[Version comparison data]
┌────────
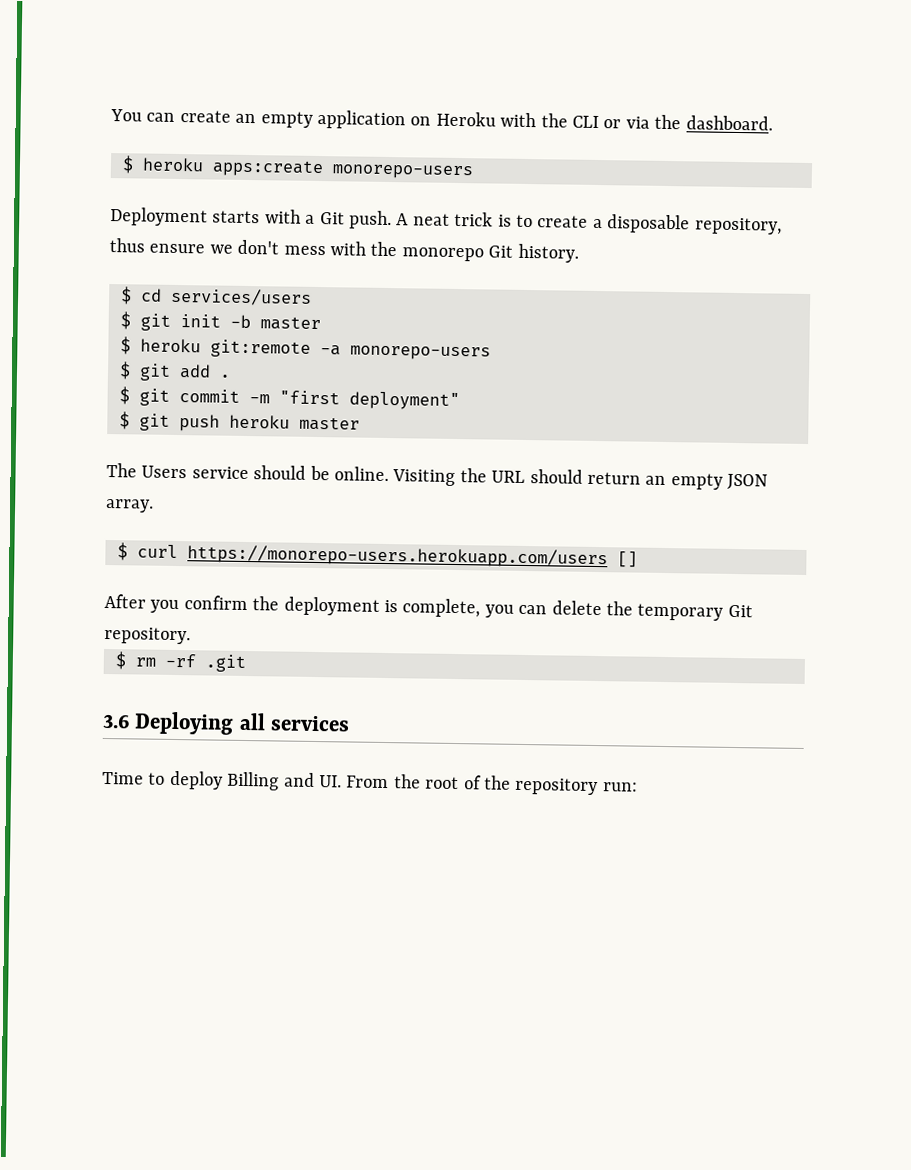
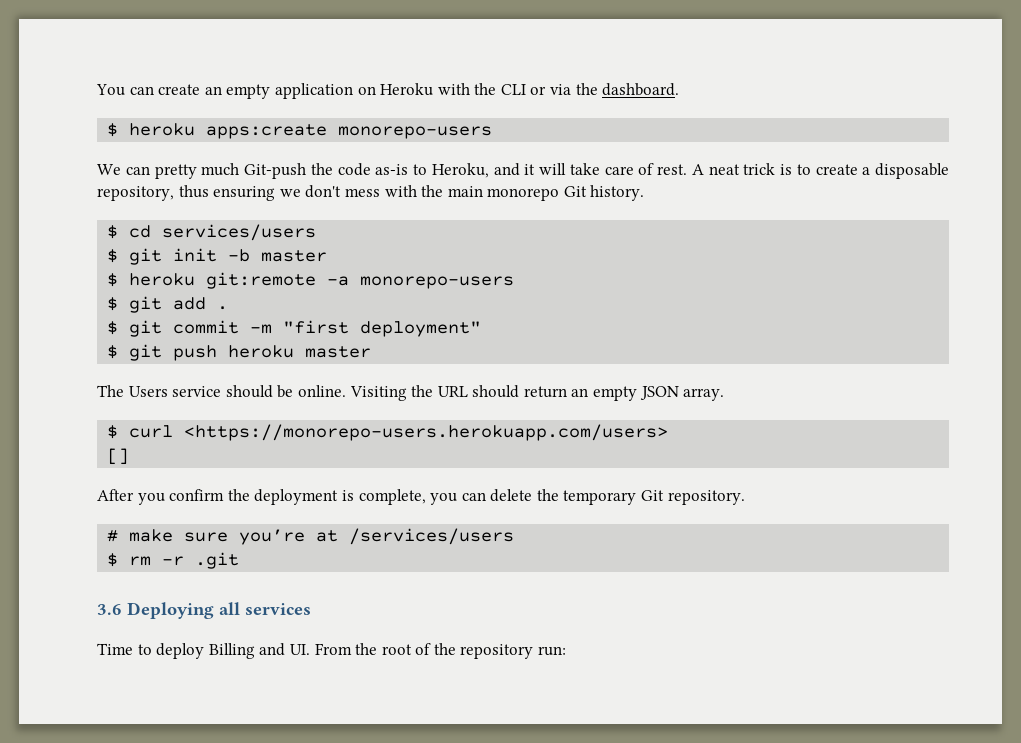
[110,207,392,230] Deployment starts with a Git push. -> [97,163,687,179] We can pretty much Git-push the code as-is to Heroku, and it will take care of rest.
[149,243,206,254] ensure -> [213,186,276,201] ensuring
(398, 249) none -> [447,186,483,197] main
[187,544,608,569] https://monorepo-users.herokuapp.com/users -> [184,424,669,441] <https://monorepo-users.herokuapp.com/users> //
(191, 635) none -> [107,528,515,545] // # make sure you’re at /services/users
[165,653,196,668] -rf -> [162,556,185,566] -r

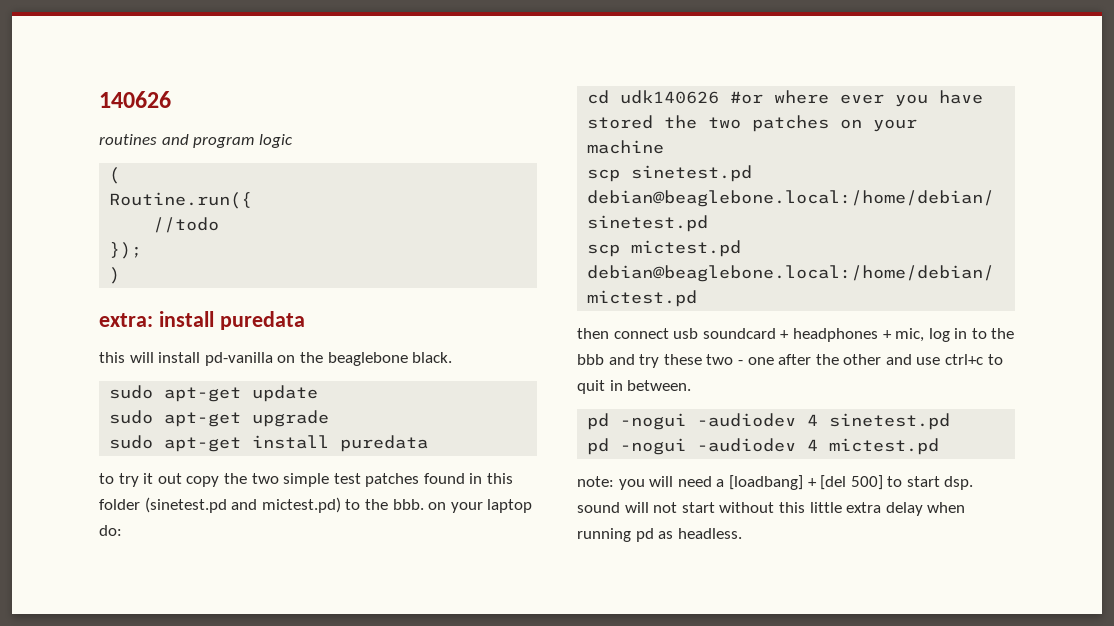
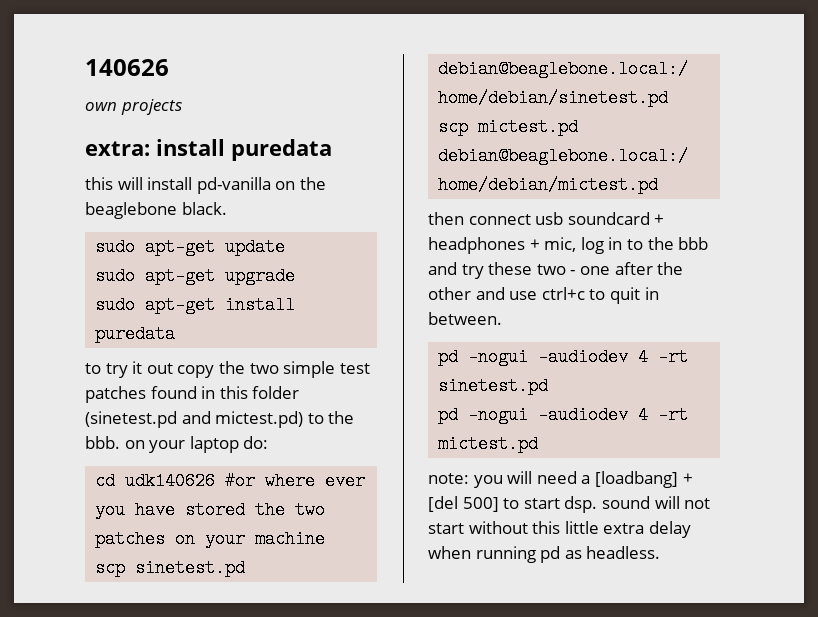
[99,134,293,148] [109,167,121,184] [109,192,253,209] [153,217,220,233] [109,242,143,259] [109,267,121,284] routines and program logic // ( // Routine.run({ // //todo // }); // ) -> [85,99,182,115] own projects
(819, 420) none -> [658,348,689,366] -rt
(819, 445) none -> [658,406,689,424] -rt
└────────
## ASSIGNMENT
Looking at the entries above, say how many lines contain the word "none". Nothing but the number is needed.

## RESULT FOR THIS EXERCISE
4